▶ **RECORDS**:
▬▬▬▬▬▬

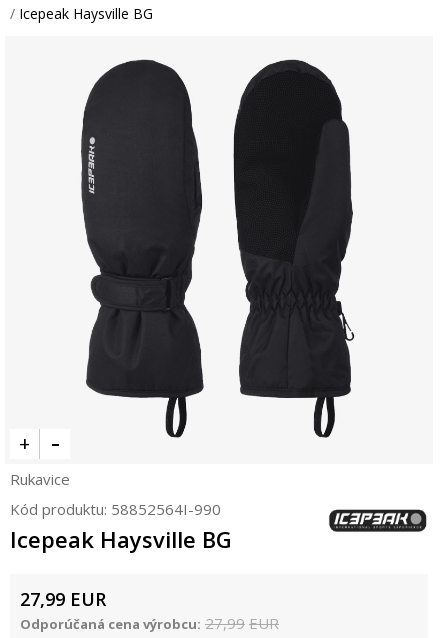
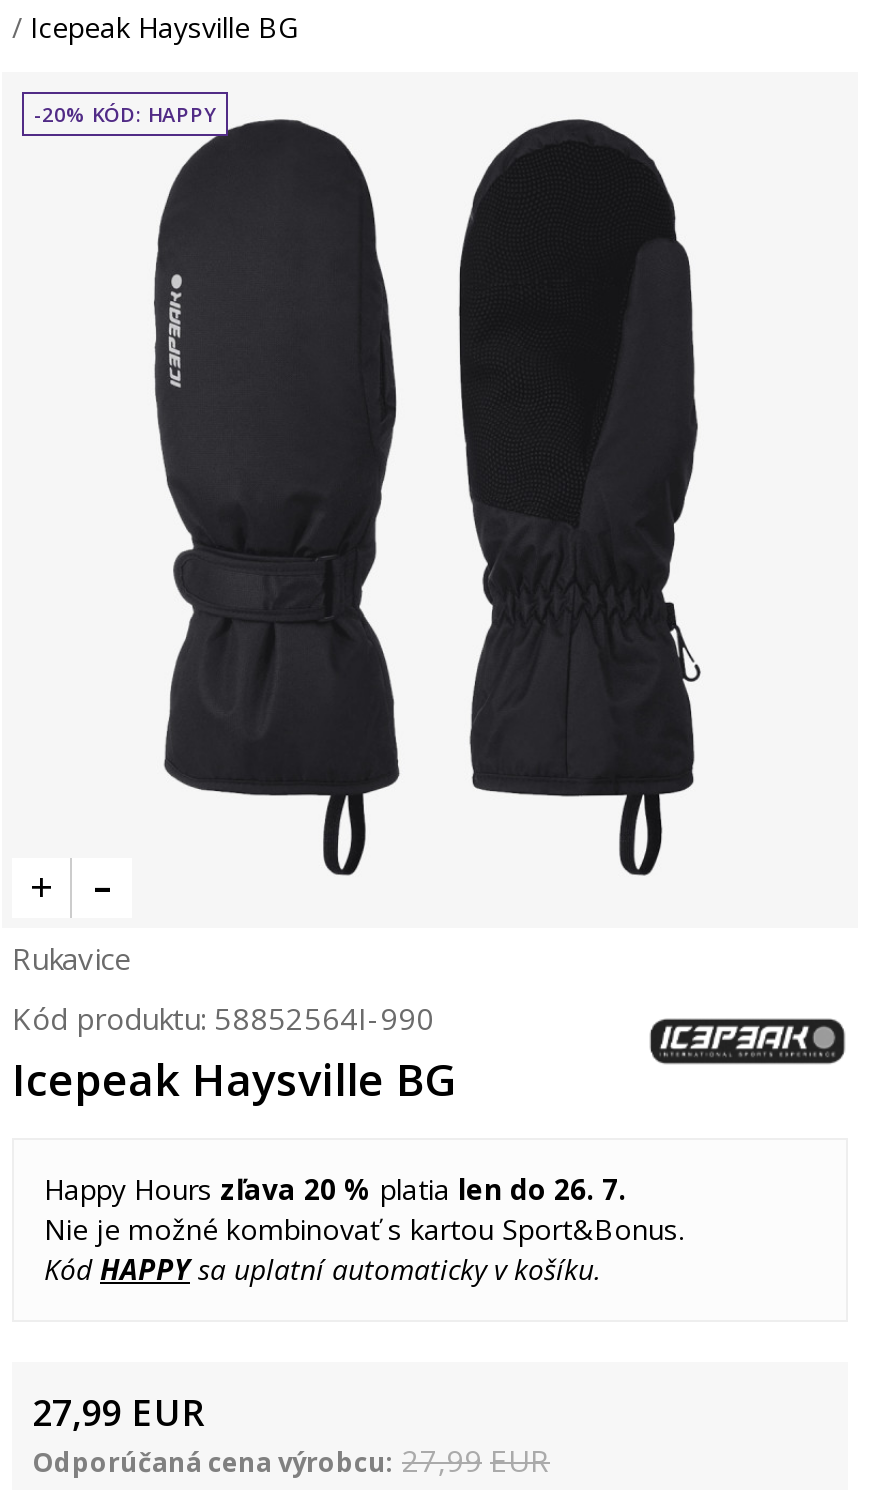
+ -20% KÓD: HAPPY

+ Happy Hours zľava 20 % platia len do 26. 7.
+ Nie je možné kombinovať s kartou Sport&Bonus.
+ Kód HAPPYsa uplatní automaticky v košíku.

▬▬▬▬▬▬

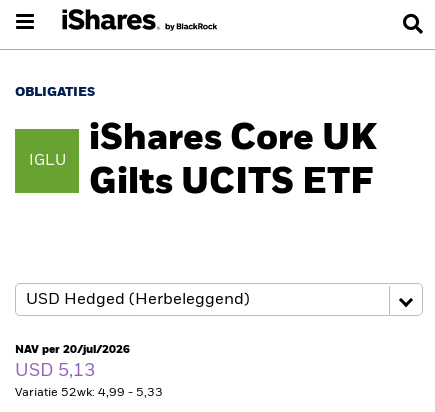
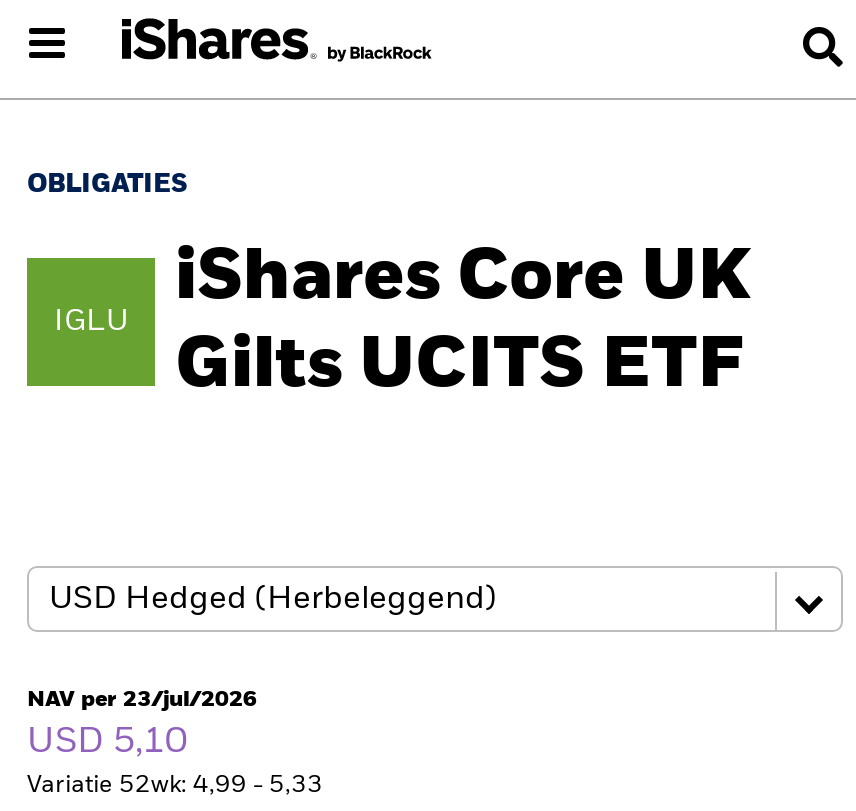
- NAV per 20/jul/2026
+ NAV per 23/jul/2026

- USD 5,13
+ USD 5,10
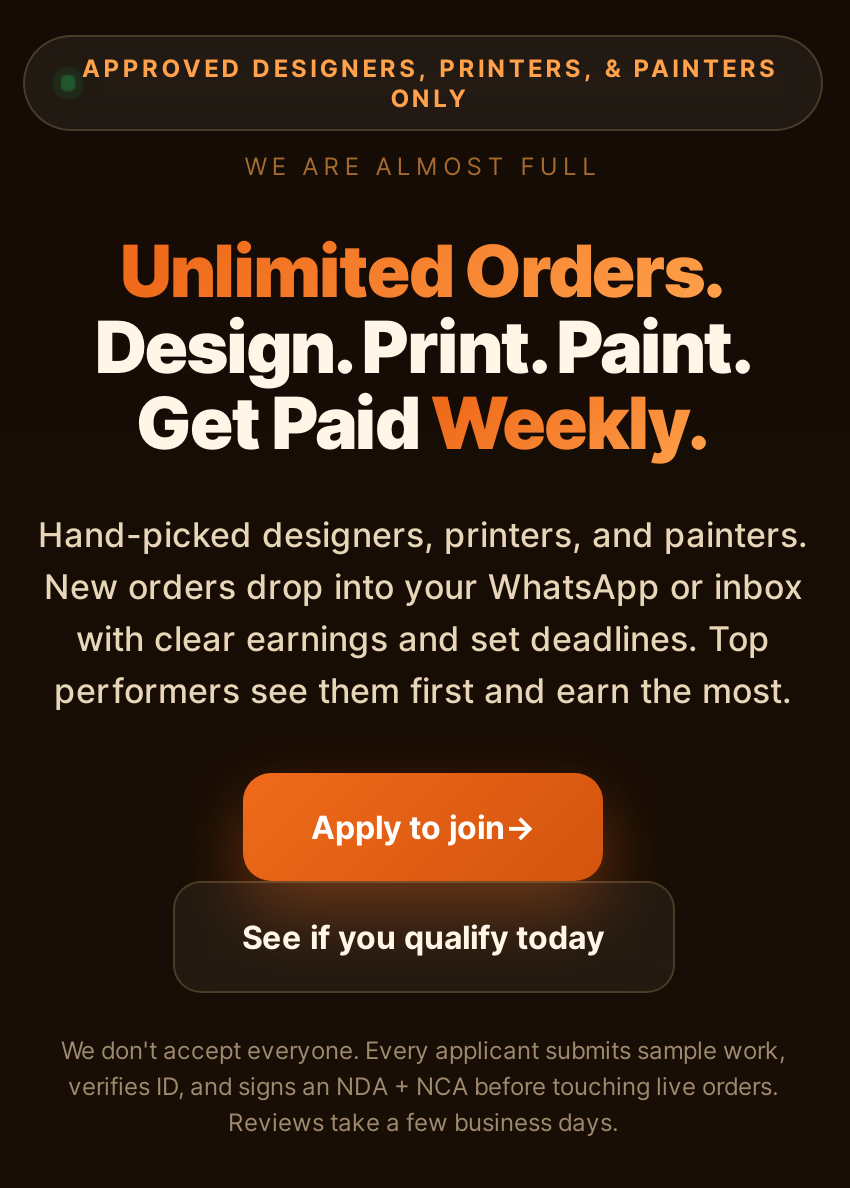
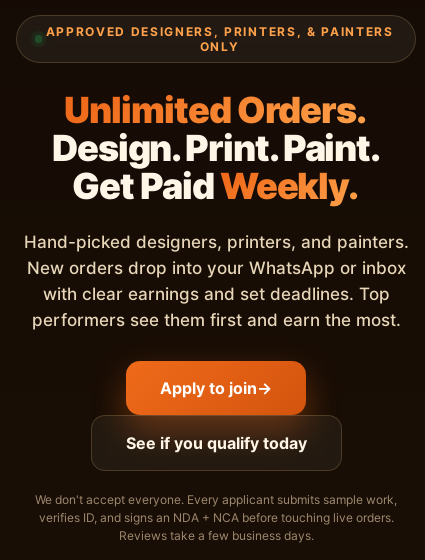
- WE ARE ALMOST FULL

▬▬▬▬▬▬

▶ **WHAT THIS TASK INVOLVES**:
Retype word for word everything in the listing above from the line that holds "s kartou Sport&Bonus." down to the line that holds "automaticky v košíku.". Keep both end lines and leave out the rest.

▶ **EXERCISE ANSWER**:
+ Nie je možné kombinovať s kartou Sport&Bonus.
+ Kód HAPPYsa uplatní automaticky v košíku.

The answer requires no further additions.